Marine Bernard de Bayser / L’autrice

Née à Paris, Marine Bernard de Bayser se passionne très vite pour la danse et le théâtre. Hésitant longtemps sur la voie à suivre, la seule chose dont elle était sûre, c’est qu’elle voulait faire du théâtre. Après un baccalauréat économique et social spécialité théâtre, elle étudie la littérature et le théâtre en classe préparatoire littéraire au lycée Molière.
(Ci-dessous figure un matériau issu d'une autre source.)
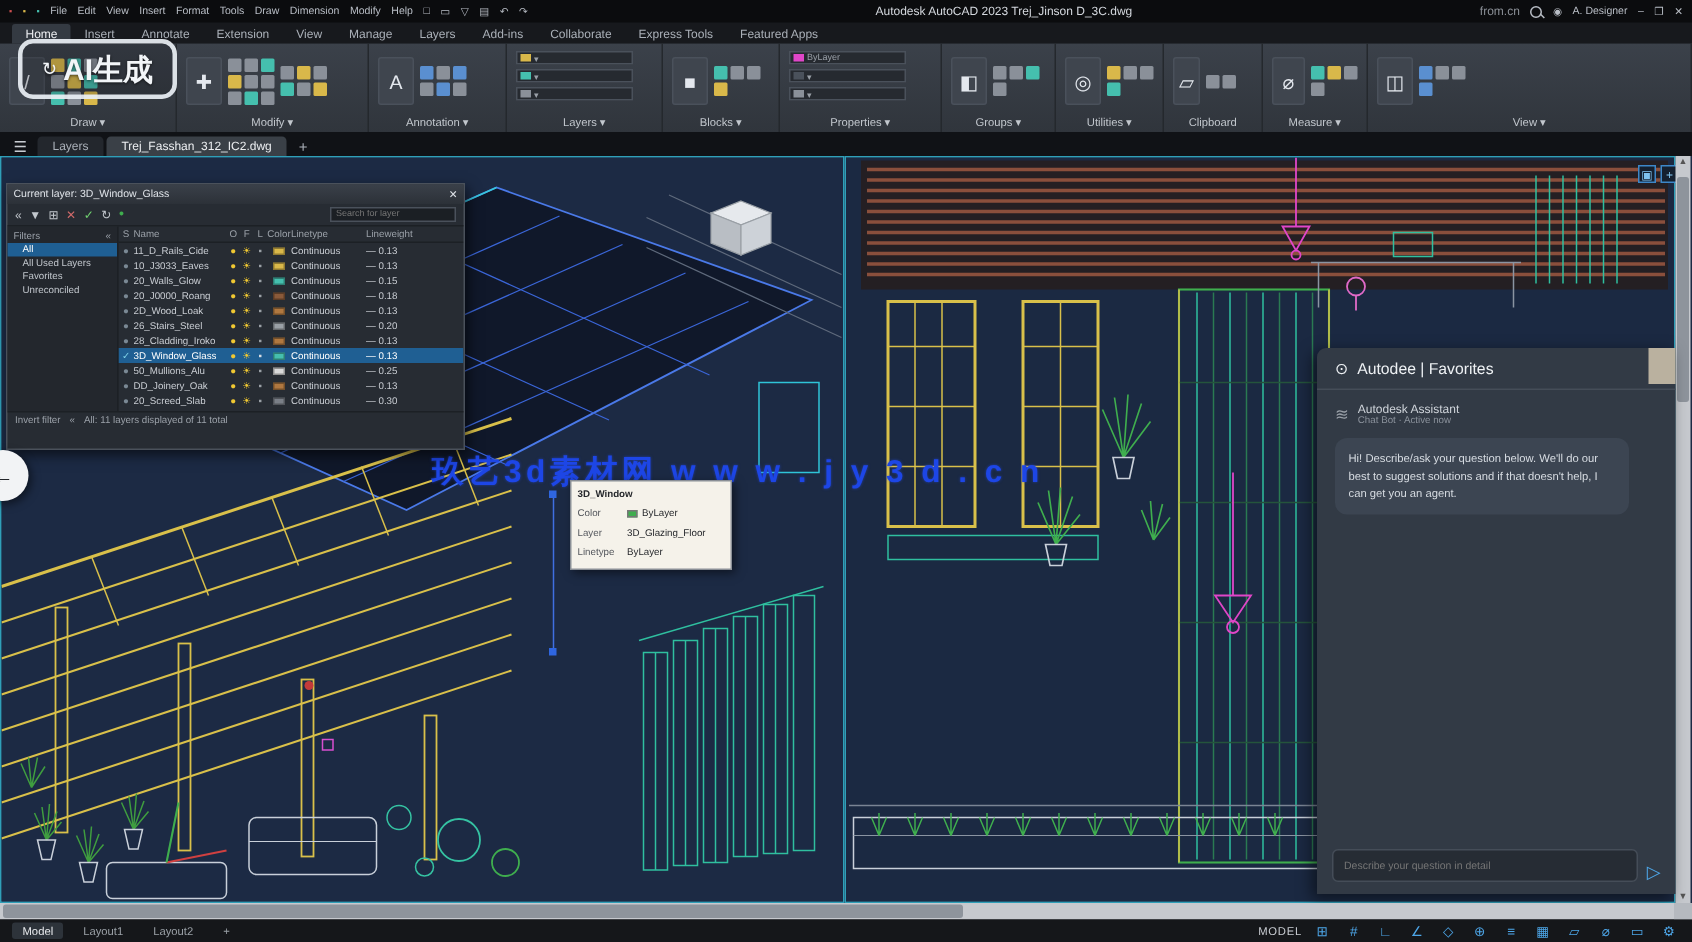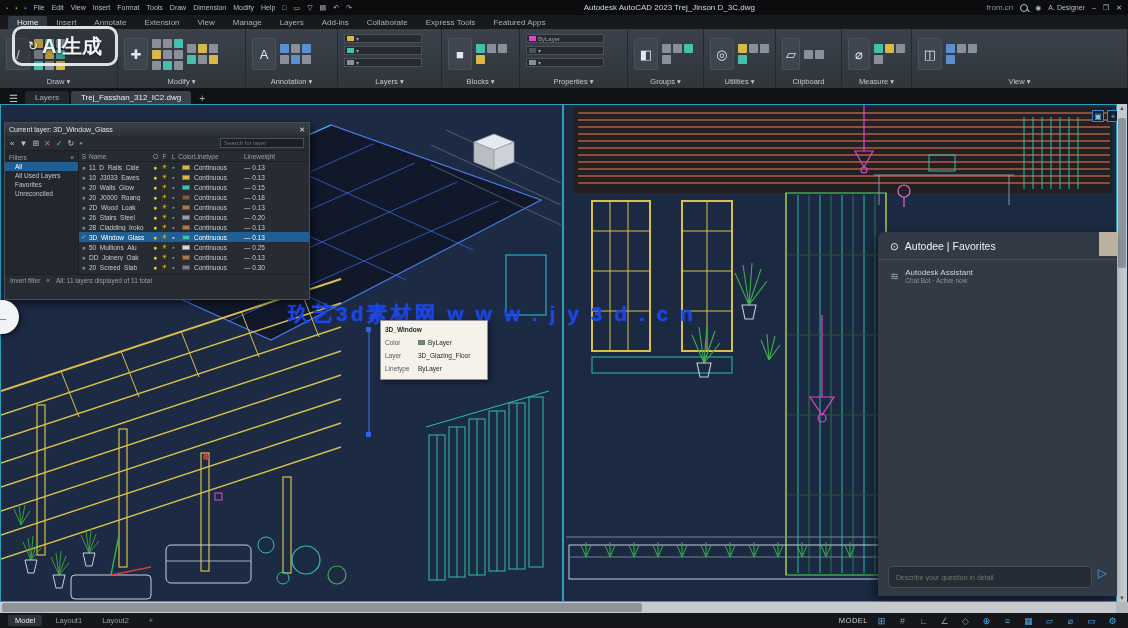"Hi! Describe/ask your question below." div.bubble { html: none -> <div> <span>Hi! Describe/ask your question below. We'll do our best to suggest solutions and if that doesn't help, I can get you an agent.</span> </div> }
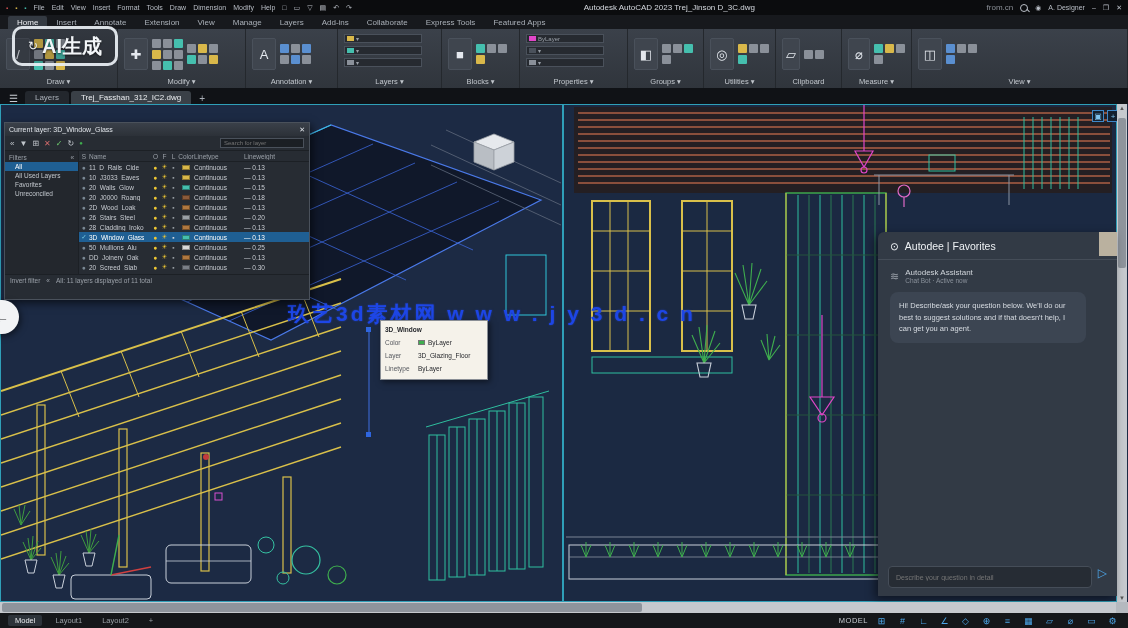"Describe your question in detail" #assistant .ainput { align-items: flex-start -> flex-end }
Après trois ans au Conservatoire régional de Limoges en art dramatique, elle décide de tenter les concours de différentes écoles belges.
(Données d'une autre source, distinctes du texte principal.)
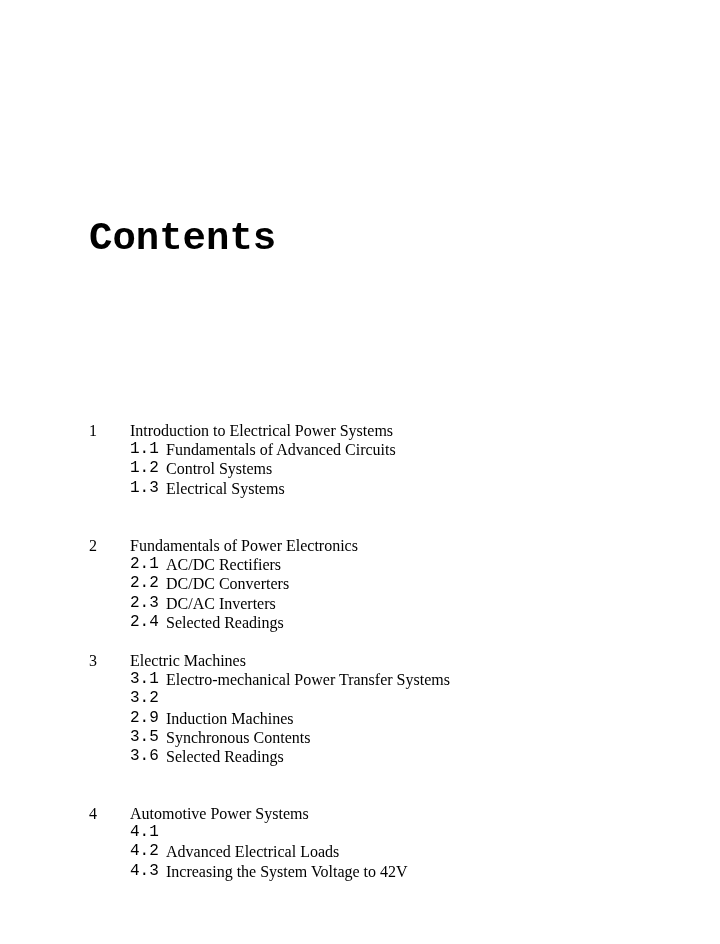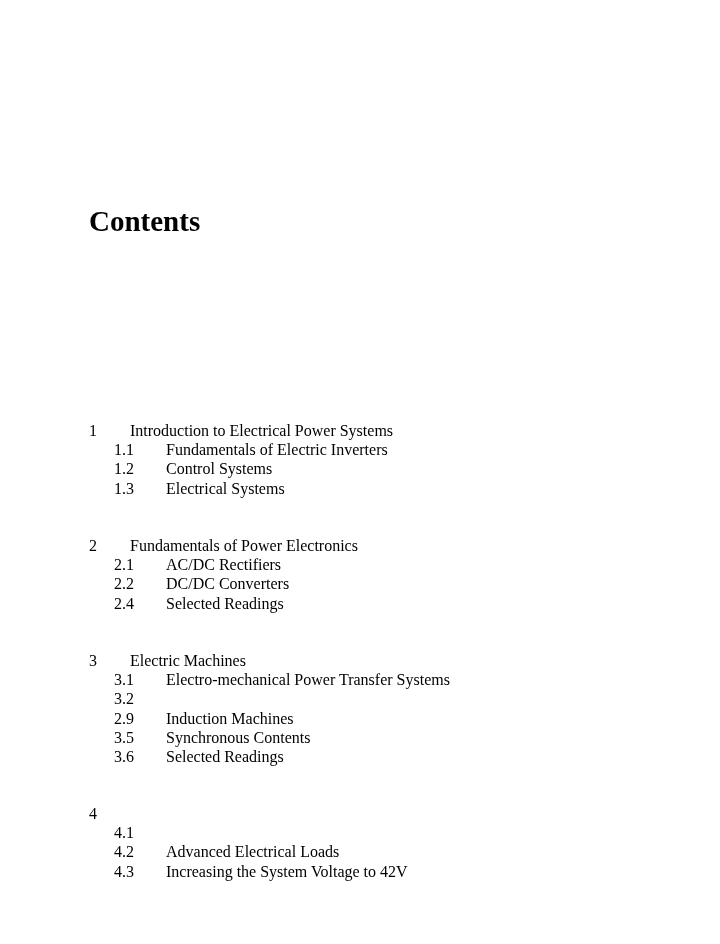"Contents" .page-title { font-family: Liberation Serif, serif -> Liberation Mono, monospace; font-size: 29px -> 39px; top: 201px -> 219px }
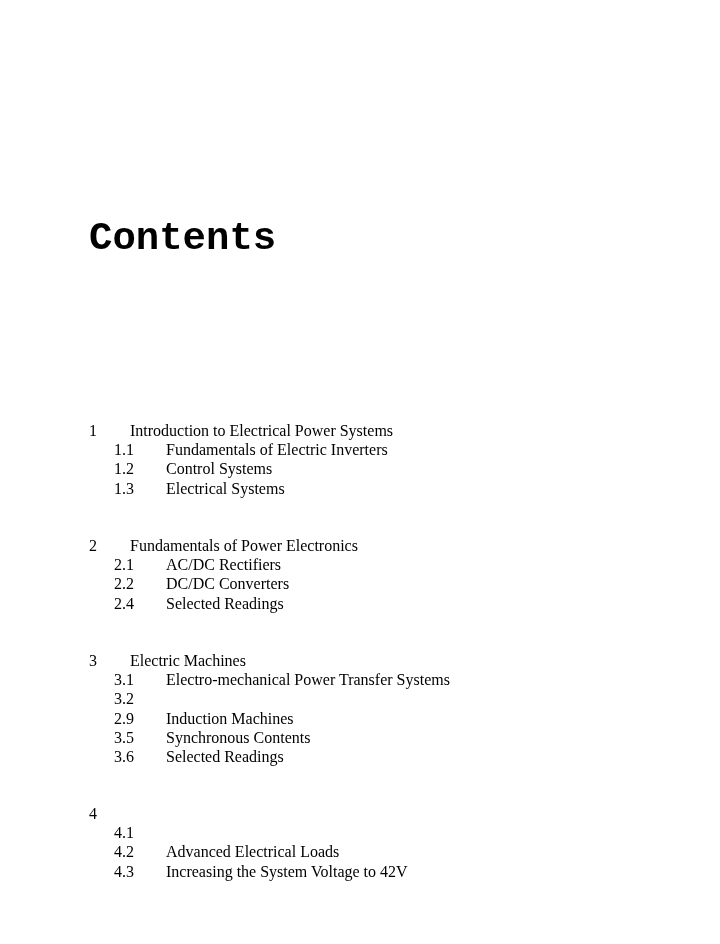"1.1" .sec-num { font-family: none -> Liberation Mono, monospace; left: 114px -> 130px }
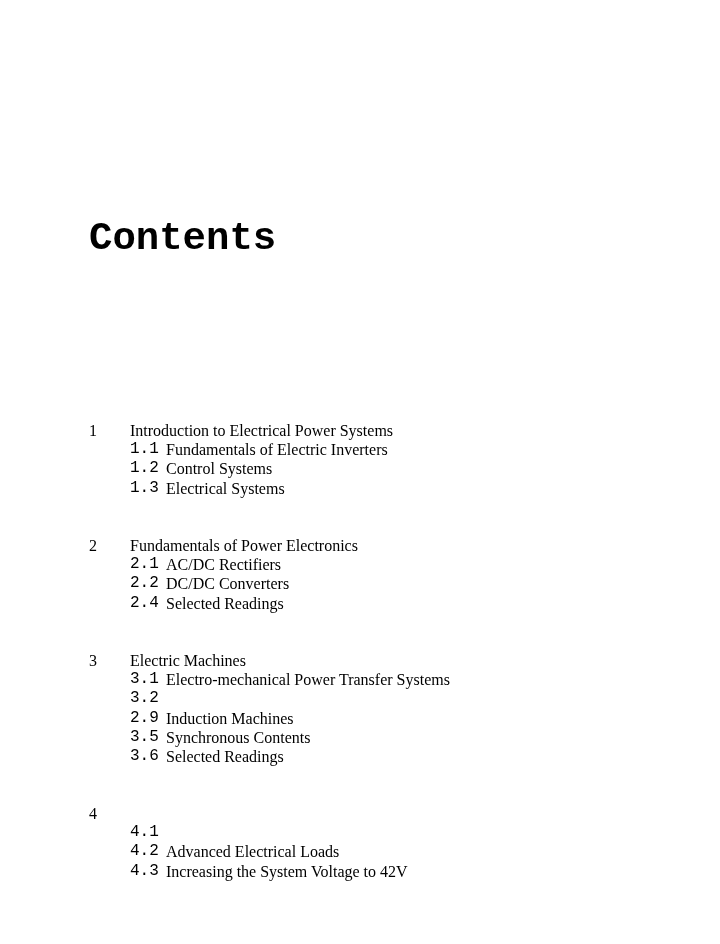"Fundamentals of Electric Inverters" span.sec-title { text: Electric Inverters -> Advanced Circuits }
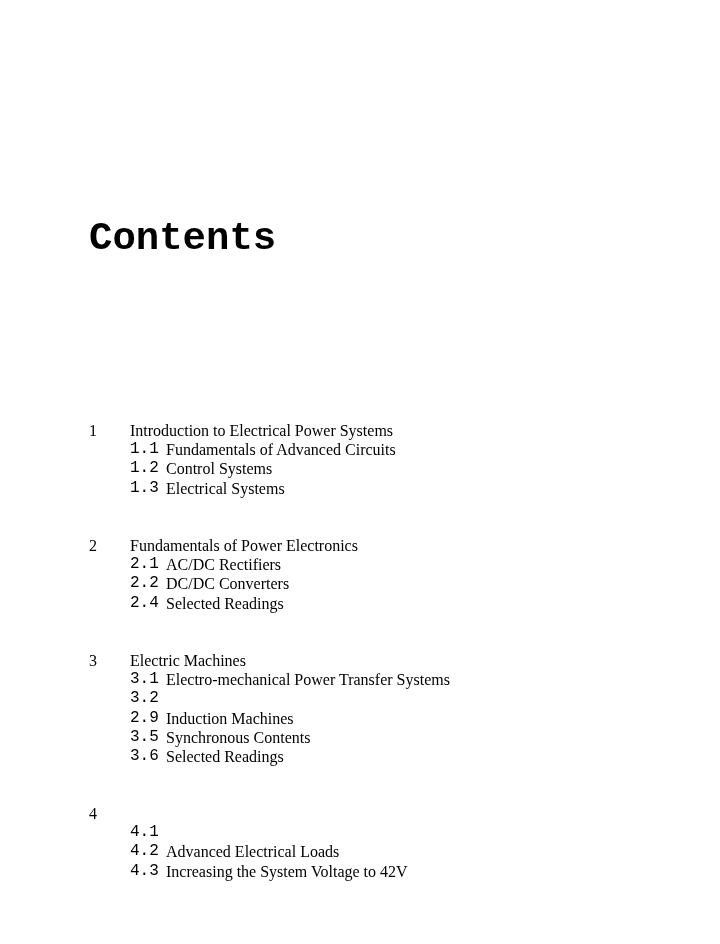"2.3" div.line { html: none -> <div> <span>2.3</span> <span>DC/AC Inverters</span> </div> }
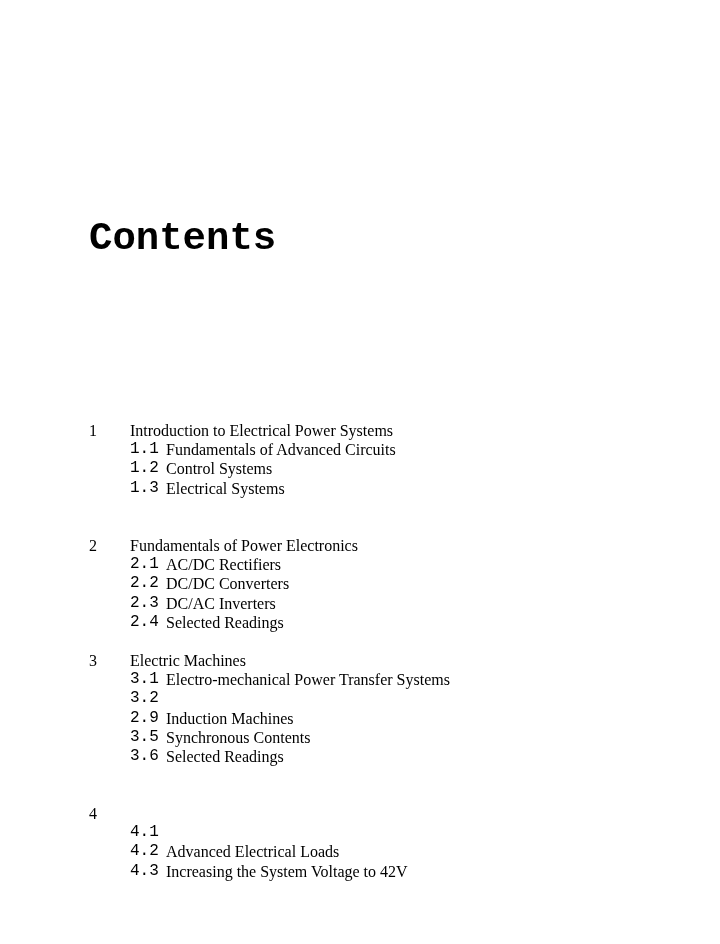"Automotive Power Systems" span.ch-title { html: none -> <span>Automotive Power Systems</span> }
Admise au Conservatoire d’art dramatique de Mons en 2014, c’est lors d’un projet encadré par Luc Dumont qu’elle découvre son goût pour l’écriture et écrit sa première pièce : L’arbre Aux Corbeaux. Dans cette pièce, on suit les efforts courageux déployés par Léo, clochard parisien et jongleur de mots, pour renouer le contact avec sa fille Ninon perdue de vue depuis vingt ans et pour gagner le droit d’être appelé papi par Marius, le petit fils dont-il apprend l’existence.
A 26 ans, Marine poursuit sa dernière année d’études et entame sa deuxième pièce, 
Ce(ux) Qui Reste(nt).

 

Ce(ux) qui Reste(nt) / La pièce

Ce(ux) qui Reste(nt) est une pièce qui a pour sujet les troubles du comportement alimentaire.
Dans une unité d’hôpital psychiatrique spécialisée en addictologie, trois lits sont réservés à l’accueil de patients atteints de ces troubles. Agnès, forcée à l’internement, y rencontre Béatrice et Francine, toutes deux volontairement internées et habituées aux séjours en hôpital. Trois pathologies, trois destins qui vont s’entrechoquer.
Agnès veut tout faire pour sortir et alimente son désir de persuader les deux autres à en faire de même. Critique virulente du milieu hospitalier, elle tente d’argumenter le fait qu’au lieu de les aider, l’internement ne leur permet que l’entretien de leur état de doute et de peur. Pour elle, la confrontation à une vie sociale « normale » en étant bien entourée est la meilleure façon de s’en sortir.
Commence alors pour chacune un travail d’écoute, de confrontation et d’apprentissage. Elles vont chacune devoir mettre de l’eau dans leur vin afin que la cohabitation soit possible. Des efforts qui aboutiront à une solide amitié entre ces femmes qui n’avaient a priori pas grand-chose en commun.